═══ Raw data
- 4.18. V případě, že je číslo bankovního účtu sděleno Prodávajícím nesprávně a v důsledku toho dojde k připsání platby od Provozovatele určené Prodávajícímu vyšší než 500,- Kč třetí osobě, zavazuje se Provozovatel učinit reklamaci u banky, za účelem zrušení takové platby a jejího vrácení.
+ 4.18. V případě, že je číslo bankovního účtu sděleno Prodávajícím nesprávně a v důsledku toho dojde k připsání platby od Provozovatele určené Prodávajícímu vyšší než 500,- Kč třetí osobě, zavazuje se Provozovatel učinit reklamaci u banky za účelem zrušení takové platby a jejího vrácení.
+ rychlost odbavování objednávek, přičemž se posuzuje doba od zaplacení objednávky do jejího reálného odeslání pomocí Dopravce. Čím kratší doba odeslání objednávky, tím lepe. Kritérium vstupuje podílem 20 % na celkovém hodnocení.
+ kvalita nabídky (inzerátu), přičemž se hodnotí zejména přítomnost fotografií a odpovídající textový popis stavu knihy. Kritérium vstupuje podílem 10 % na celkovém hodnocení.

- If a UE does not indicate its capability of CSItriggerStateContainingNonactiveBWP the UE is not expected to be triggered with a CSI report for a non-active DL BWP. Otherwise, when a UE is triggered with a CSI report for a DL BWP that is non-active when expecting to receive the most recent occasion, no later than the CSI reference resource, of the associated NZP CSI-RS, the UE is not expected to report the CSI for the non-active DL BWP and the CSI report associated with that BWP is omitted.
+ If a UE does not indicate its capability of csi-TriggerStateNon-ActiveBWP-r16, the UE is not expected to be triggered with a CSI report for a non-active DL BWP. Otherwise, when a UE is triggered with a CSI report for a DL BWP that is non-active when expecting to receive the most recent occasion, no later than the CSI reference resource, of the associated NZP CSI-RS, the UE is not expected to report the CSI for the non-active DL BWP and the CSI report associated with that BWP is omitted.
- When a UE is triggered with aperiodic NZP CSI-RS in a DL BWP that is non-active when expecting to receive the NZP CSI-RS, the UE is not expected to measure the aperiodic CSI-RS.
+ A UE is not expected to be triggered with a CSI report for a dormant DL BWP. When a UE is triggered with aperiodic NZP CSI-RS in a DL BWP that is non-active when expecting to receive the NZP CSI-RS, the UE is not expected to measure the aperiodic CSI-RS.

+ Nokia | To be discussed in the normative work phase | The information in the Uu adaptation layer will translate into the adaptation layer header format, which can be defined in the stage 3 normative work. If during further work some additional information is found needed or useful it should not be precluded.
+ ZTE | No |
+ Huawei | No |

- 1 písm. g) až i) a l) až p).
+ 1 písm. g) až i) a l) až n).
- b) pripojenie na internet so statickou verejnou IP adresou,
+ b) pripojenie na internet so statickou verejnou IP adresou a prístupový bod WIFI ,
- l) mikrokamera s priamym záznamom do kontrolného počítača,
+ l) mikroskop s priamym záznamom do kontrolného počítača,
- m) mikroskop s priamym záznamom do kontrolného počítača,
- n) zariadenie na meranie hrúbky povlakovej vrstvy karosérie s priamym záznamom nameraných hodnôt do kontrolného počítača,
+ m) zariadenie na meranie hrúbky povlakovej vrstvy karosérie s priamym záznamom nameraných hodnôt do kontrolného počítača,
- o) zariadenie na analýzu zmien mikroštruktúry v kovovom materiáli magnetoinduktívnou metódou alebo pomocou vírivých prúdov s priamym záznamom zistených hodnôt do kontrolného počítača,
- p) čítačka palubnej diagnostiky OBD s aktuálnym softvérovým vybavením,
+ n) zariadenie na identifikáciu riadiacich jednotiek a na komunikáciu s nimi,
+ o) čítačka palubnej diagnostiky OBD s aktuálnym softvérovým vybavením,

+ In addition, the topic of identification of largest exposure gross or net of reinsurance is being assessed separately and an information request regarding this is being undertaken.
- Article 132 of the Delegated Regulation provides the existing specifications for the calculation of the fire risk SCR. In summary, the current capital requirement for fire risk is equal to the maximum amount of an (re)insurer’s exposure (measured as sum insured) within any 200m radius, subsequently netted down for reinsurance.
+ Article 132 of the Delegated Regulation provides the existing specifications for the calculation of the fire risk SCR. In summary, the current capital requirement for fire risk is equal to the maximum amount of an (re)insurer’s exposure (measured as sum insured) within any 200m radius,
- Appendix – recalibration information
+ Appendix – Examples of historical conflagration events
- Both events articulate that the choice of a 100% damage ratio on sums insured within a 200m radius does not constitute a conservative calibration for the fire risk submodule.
══════
_Your objective:_
All that is needed is the exact run of lines above from the line containing "10 % na celkovém hodnocení." through the line containing "for a dormant", both of them included.

_Written solution:_
+ kvalita nabídky (inzerátu), přičemž se hodnotí zejména přítomnost fotografií a odpovídající textový popis stavu knihy. Kritérium vstupuje podílem 10 % na celkovém hodnocení.

- If a UE does not indicate its capability of CSItriggerStateContainingNonactiveBWP the UE is not expected to be triggered with a CSI report for a non-active DL BWP. Otherwise, when a UE is triggered with a CSI report for a DL BWP that is non-active when expecting to receive the most recent occasion, no later than the CSI reference resource, of the associated NZP CSI-RS, the UE is not expected to report the CSI for the non-active DL BWP and the CSI report associated with that BWP is omitted.
+ If a UE does not indicate its capability of csi-TriggerStateNon-ActiveBWP-r16, the UE is not expected to be triggered with a CSI report for a non-active DL BWP. Otherwise, when a UE is triggered with a CSI report for a DL BWP that is non-active when expecting to receive the most recent occasion, no later than the CSI reference resource, of the associated NZP CSI-RS, the UE is not expected to report the CSI for the non-active DL BWP and the CSI report associated with that BWP is omitted.
- When a UE is triggered with aperiodic NZP CSI-RS in a DL BWP that is non-active when expecting to receive the NZP CSI-RS, the UE is not expected to measure the aperiodic CSI-RS.
+ A UE is not expected to be triggered with a CSI report for a dormant DL BWP. When a UE is triggered with aperiodic NZP CSI-RS in a DL BWP that is non-active when expecting to receive the NZP CSI-RS, the UE is not expected to measure the aperiodic CSI-RS.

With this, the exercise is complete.